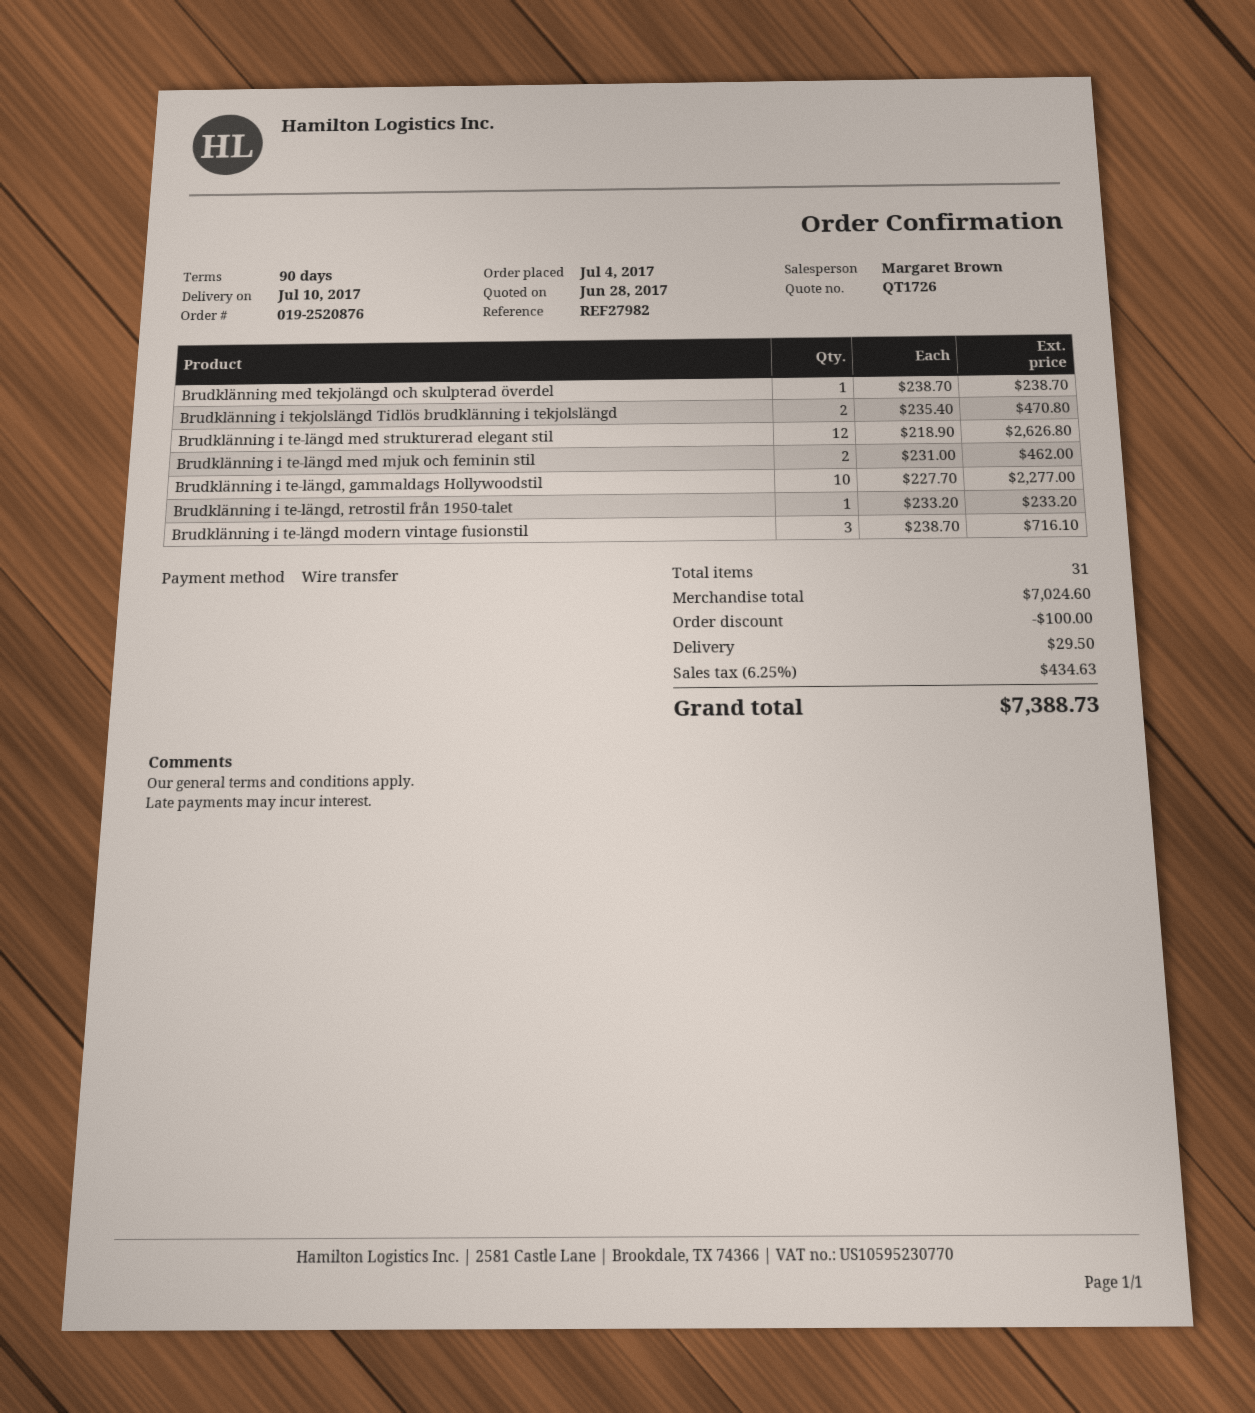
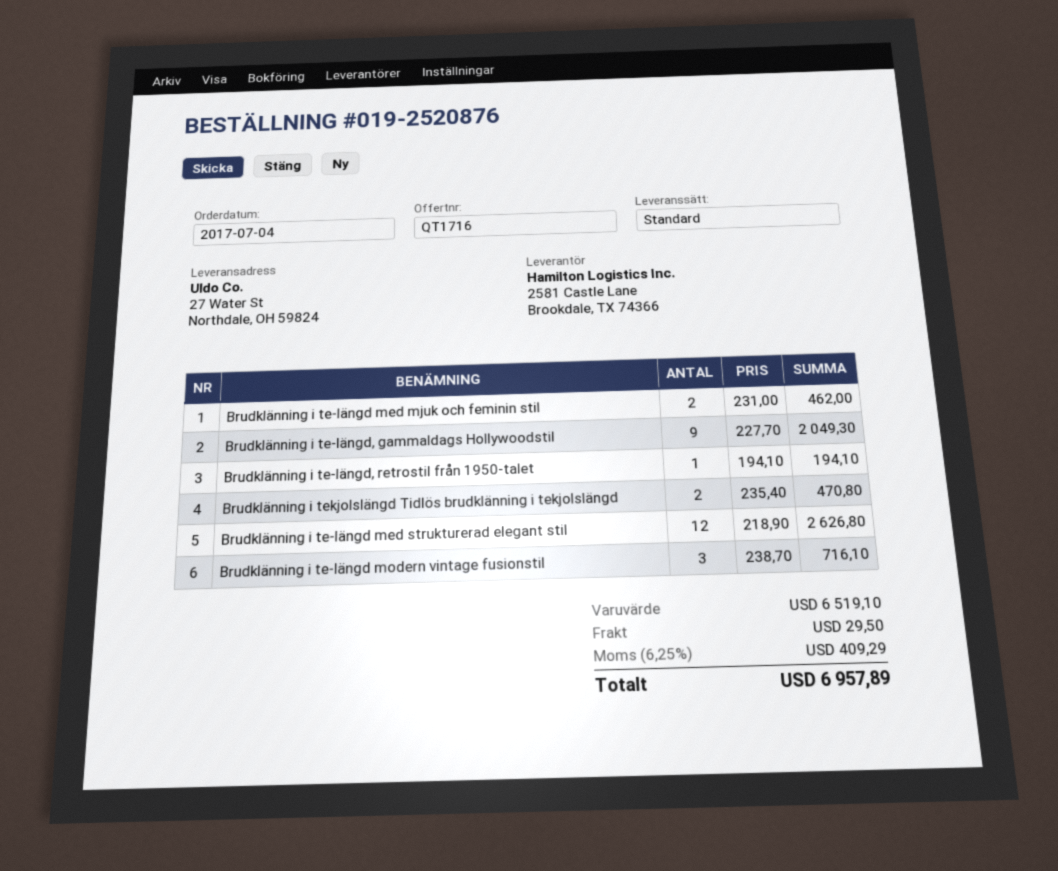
quote number: QT1726 -> QT1716
Brudklänning med tekjolängd och skulpterad överdel: 1 x 238.70 = 238.70 -> none
Brudklänning i te-längd, gammaldags Hollywoodstil: 10 x 227.70 = 2277.00 -> 9 x 227.70 = 2049.30
Brudklänning i te-längd, retrostil från 1950-talet: 1 x 233.20 = 233.20 -> 1 x 194.10 = 194.10
subtotal: 7024.60 -> 6519.10
discount: 100.00 -> none
tax: 6.25% = 434.63 -> 6.25% = 409.29
total: 7388.73 -> 6957.89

### EXERCISE BRIEF
Could you find every line in the records above that contains the word "Brudklänning" and copy it?

### WRITTEN SOLUTION
Brudklänning med tekjolängd och skulpterad överdel: 1 x 238.70 = 238.70 -> none
Brudklänning i te-längd, gammaldags Hollywoodstil: 10 x 227.70 = 2277.00 -> 9 x 227.70 = 2049.30
Brudklänning i te-längd, retrostil från 1950-talet: 1 x 233.20 = 233.20 -> 1 x 194.10 = 194.10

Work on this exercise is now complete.